# PROMPT:
Could you please reproduce the entries exactly, leaving out any pictures?

Change detection outputs
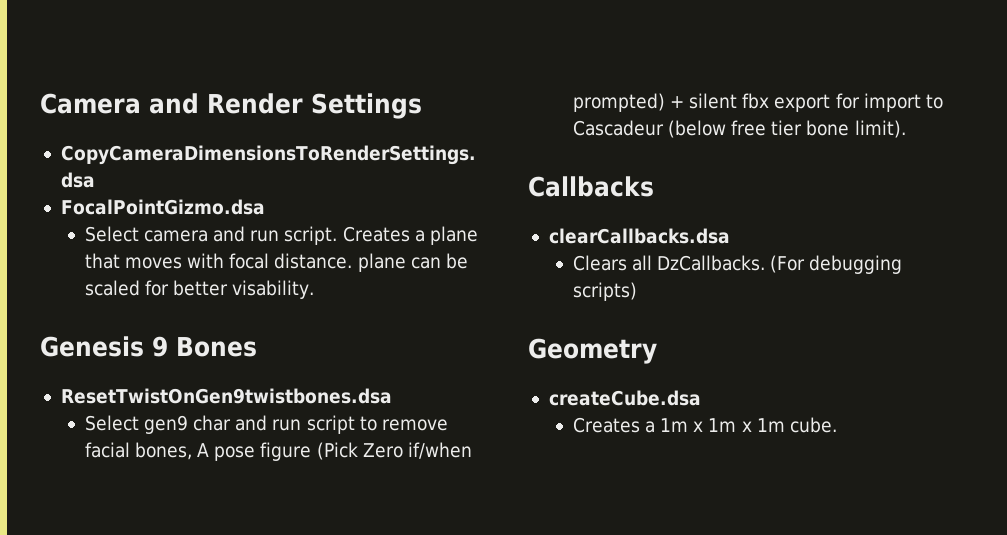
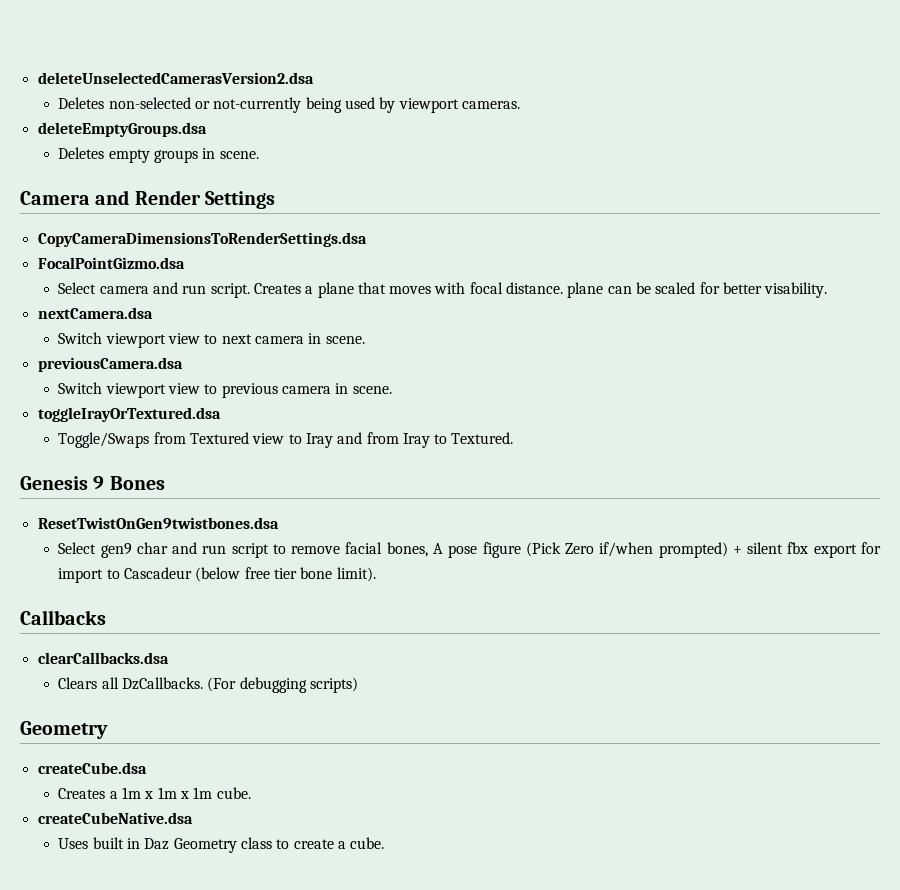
+ deleteUnselectedCamerasVersion2.dsa
+ Deletes non-selected or not-currently being used by viewport cameras.
+ deleteEmptyGroups.dsa
+ Deletes empty groups in scene.
+ nextCamera.dsa
+ Switch viewport view to next camera in scene.
+ previousCamera.dsa
+ Switch viewport view to previous camera in scene.
+ toggleIrayOrTextured.dsa
+ Toggle/Swaps from Textured view to Iray and from Iray to Textured.
+ createCubeNative.dsa
+ Uses built in Daz Geometry class to create a cube.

# RESPONSE TO THIS EXERCISE:
+ deleteUnselectedCamerasVersion2.dsa
+ Deletes non-selected or not-currently being used by viewport cameras.
+ deleteEmptyGroups.dsa
+ Deletes empty groups in scene.
+ nextCamera.dsa
+ Switch viewport view to next camera in scene.
+ previousCamera.dsa
+ Switch viewport view to previous camera in scene.
+ toggleIrayOrTextured.dsa
+ Toggle/Swaps from Textured view to Iray and from Iray to Textured.
+ createCubeNative.dsa
+ Uses built in Daz Geometry class to create a cube.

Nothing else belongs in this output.